Vichy France, the short lived French State, printed its own money during the second world war.  I bought some (along with a few other French coins) when I was 13, though I had forgotten all about it by the time it fell out of a box of papers I was carrying to recycle.   I picked the coin up, took it out of its protective packaging, put it my jacket pocket, hurried off to work, and forgot about it again until a couple weeks ago.

Not much call for jackets in the summer, even in Seattle, but it was threatening to rain, so I found myself wearing this old leather number.  This time, when I fingered the coin, I noticed how oddly light it was.  Taking a look, I found myself holding an aluminum* two Franc piece from 1943.  On its face, there is a two headed ax towering above split wheat and the words 'Etat Francais'.  On the back, the bold number '2' stands between sets of leaves and beneath the slogan 'Travail, Famille, Patrie' (or 'work, family, fatherland').
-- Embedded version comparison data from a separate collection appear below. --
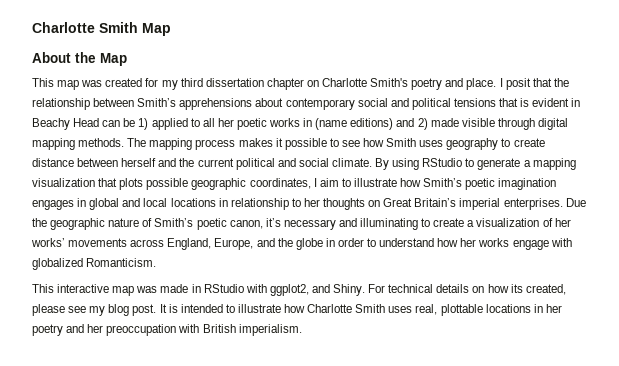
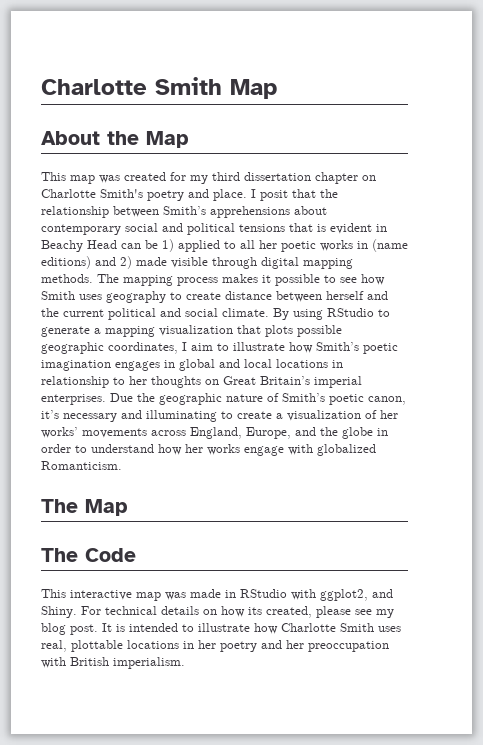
(157, 262) none -> [41,499,128,516] [41,548,136,562] // The Map // The Code

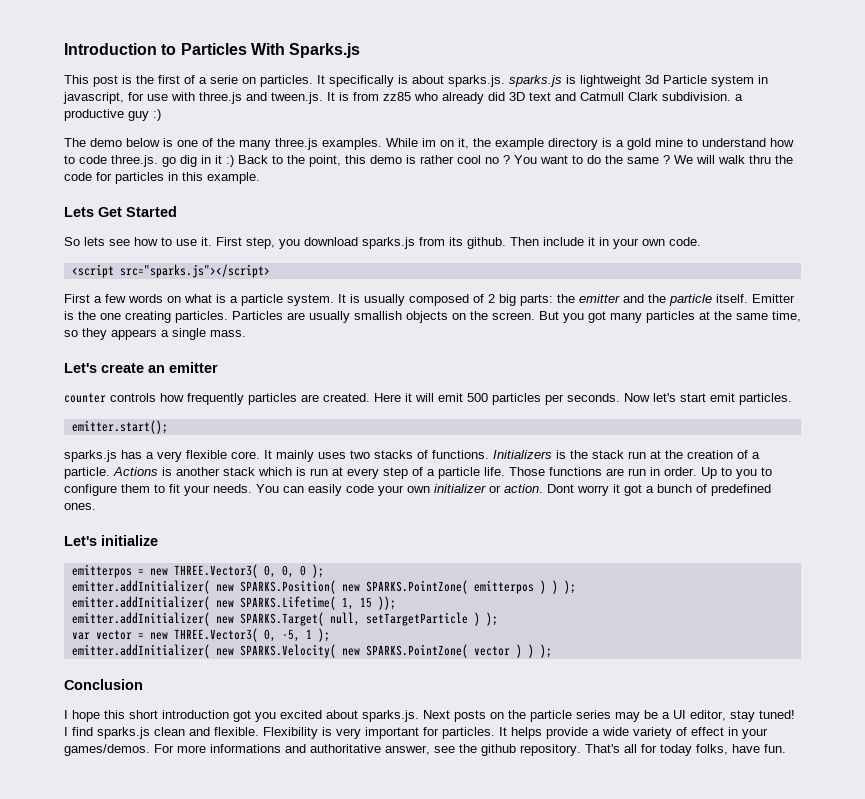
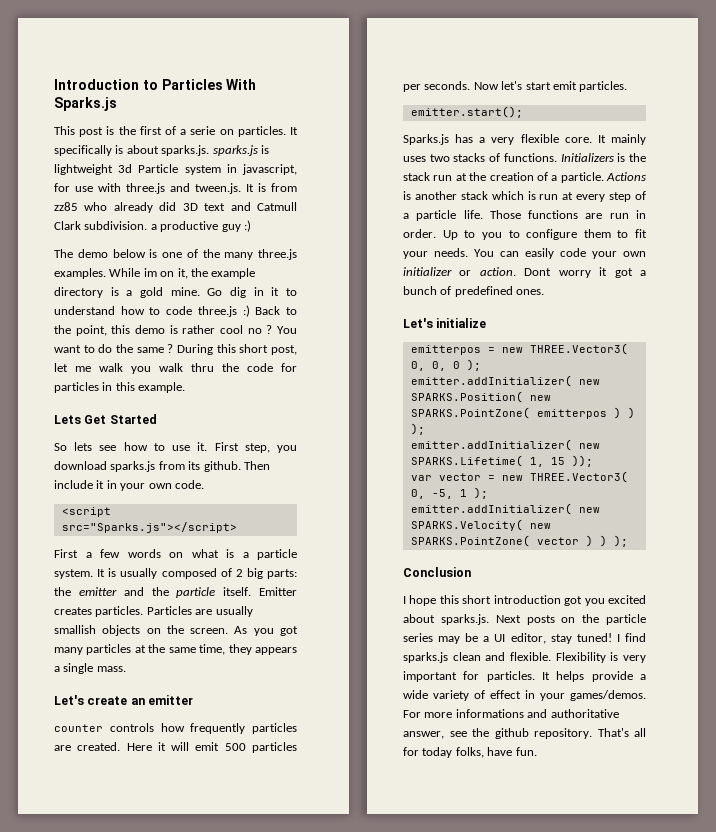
[655,138,683,147] mine -> [170,287,280,298] mine. Go dig in it
[111,155,222,167] three.js. go dig in it -> [197,306,237,317] three.js
[674,155,715,164] We will -> [177,344,297,355] [54,363,151,374] During this short post, let me walk you
[119,264,270,278] src="sparks.js"></script> -> [61,522,237,533] src="Sparks.js"></script>
[64,311,171,323] is the one creating -> [54,607,92,615] creates
[539,311,559,320] But -> [234,626,248,634] As
[64,330,78,337] so -> (226, 649) none
[64,450,117,462] sparks.js -> [403,134,449,145] Sparks.js
[71,612,498,626] // emitter.addInitializer( new SPARKS.Target( null, setTargetParticle ) ); -> (593, 461) none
When I tell people about this, they ask me if it's worth anything.  I reply, 'I don't know', but I do.  It is a rather common coin.  If I said so, they mightn't care about the motto which replaced, 'Liberty, equality, freedom'; they might give no thought to this telling contrast, nor to what it might say about men's values in general.  Leaving the one thing they do care about a mystery makes the coin, still in my pocket, of interest.


*The other metals being busy killing people.